For technical details of IBTA Specification Volume 1 Release 1.5, download IBTA’s complete overview presentation.

Key Features:

  • Memory Placement Extensions – enable hardware OEMs and software developers to implement the MPE operations RDMA Flush and RDMA Atomic Write to enhance PMEM performance and reduce overall latency by a factor of 10.
  • InfiniBand now supports NDR which allows 400 Gbps speeds on a 4-lane port configuration.
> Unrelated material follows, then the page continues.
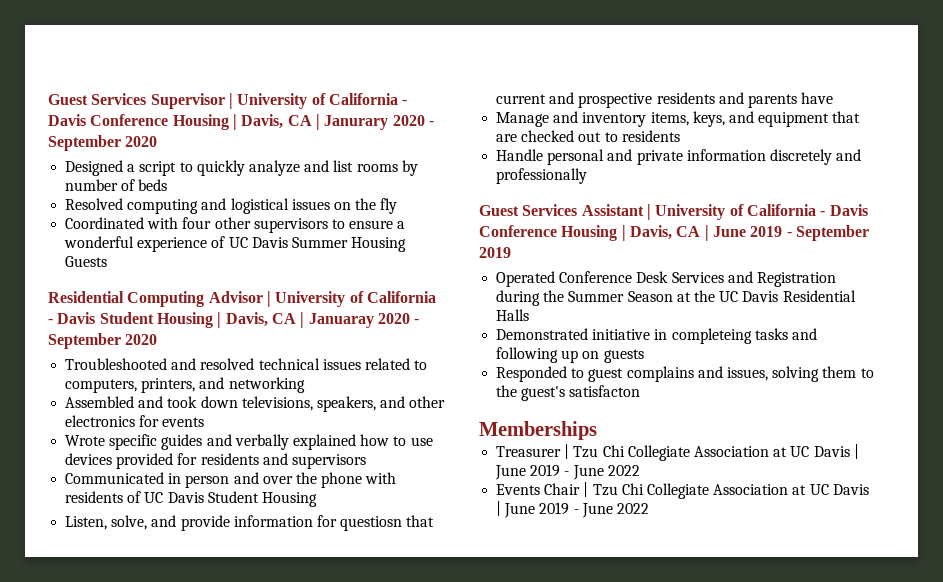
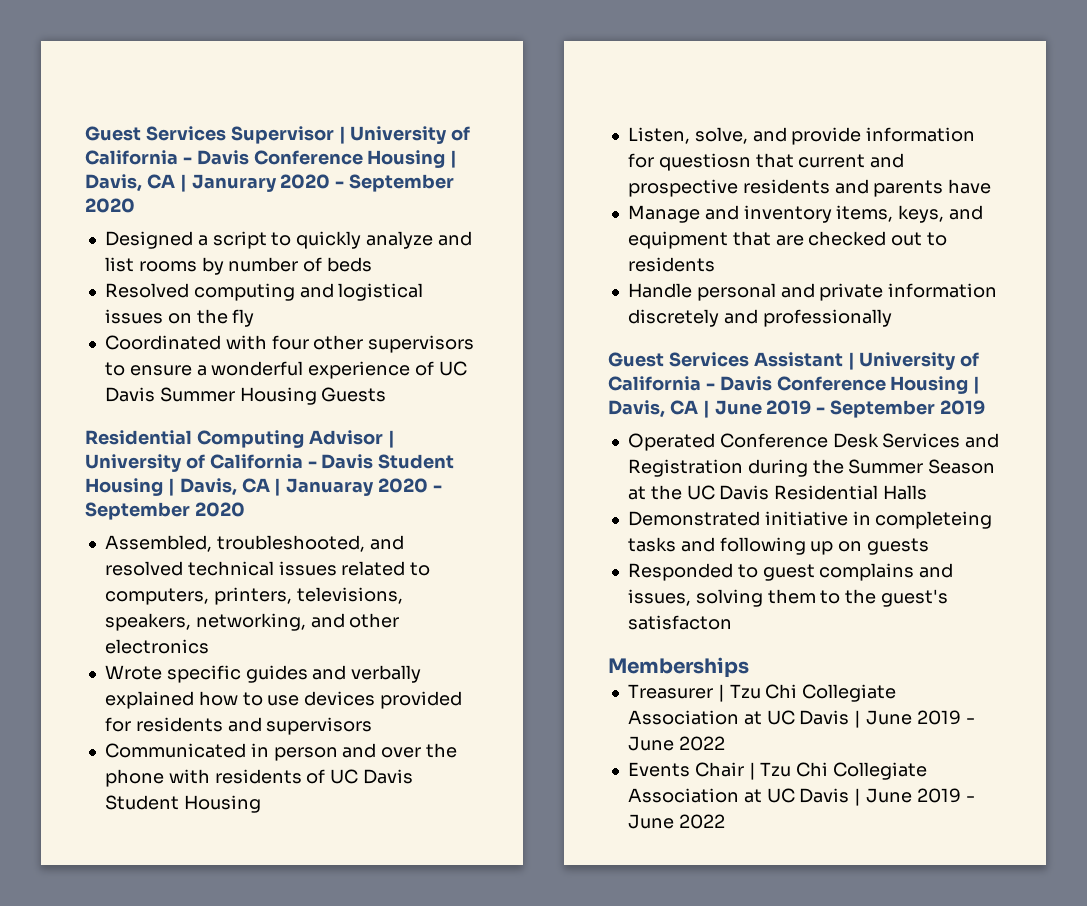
- Troubleshooted and resolved technical issues related to computers, printers, and networking
- Assembled and took down televisions, speakers, and other electronics for events
+ Assembled, troubleshooted, and resolved technical issues related to computers, printers, televisions, speakers, networking, and other electronics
It also supports 2x lanes which allows much greater port density while still supporting 200 Gbps on these ports.
  • Quality of Service has been enhanced via an updated VL Arbitration mechanism which allows a user to specify minimum bandwidth on physical ports and the ability to control virtualized port arbitration by setting rate liming and bandwidth sharing.

“The IBTA has been diligently developing these exciting new InfiniBand and RoCE features as a response to the industry’s ever-growing demand for higher bandwidth and lower latency connectivity,” said Rupert Dance, IBTA Compliance & Interoperability Working Group Chair and Link Working Group Co-Chair. “We look forward to seeing the industry take advantage of the new IBTA Specification Volume 1 Release 1.5 capabilities, especially the immediate benefits that MPE will have to reduce latency in PMEM applications, which are increasingly prevalent in HPC, enterprise and cloud data centers.”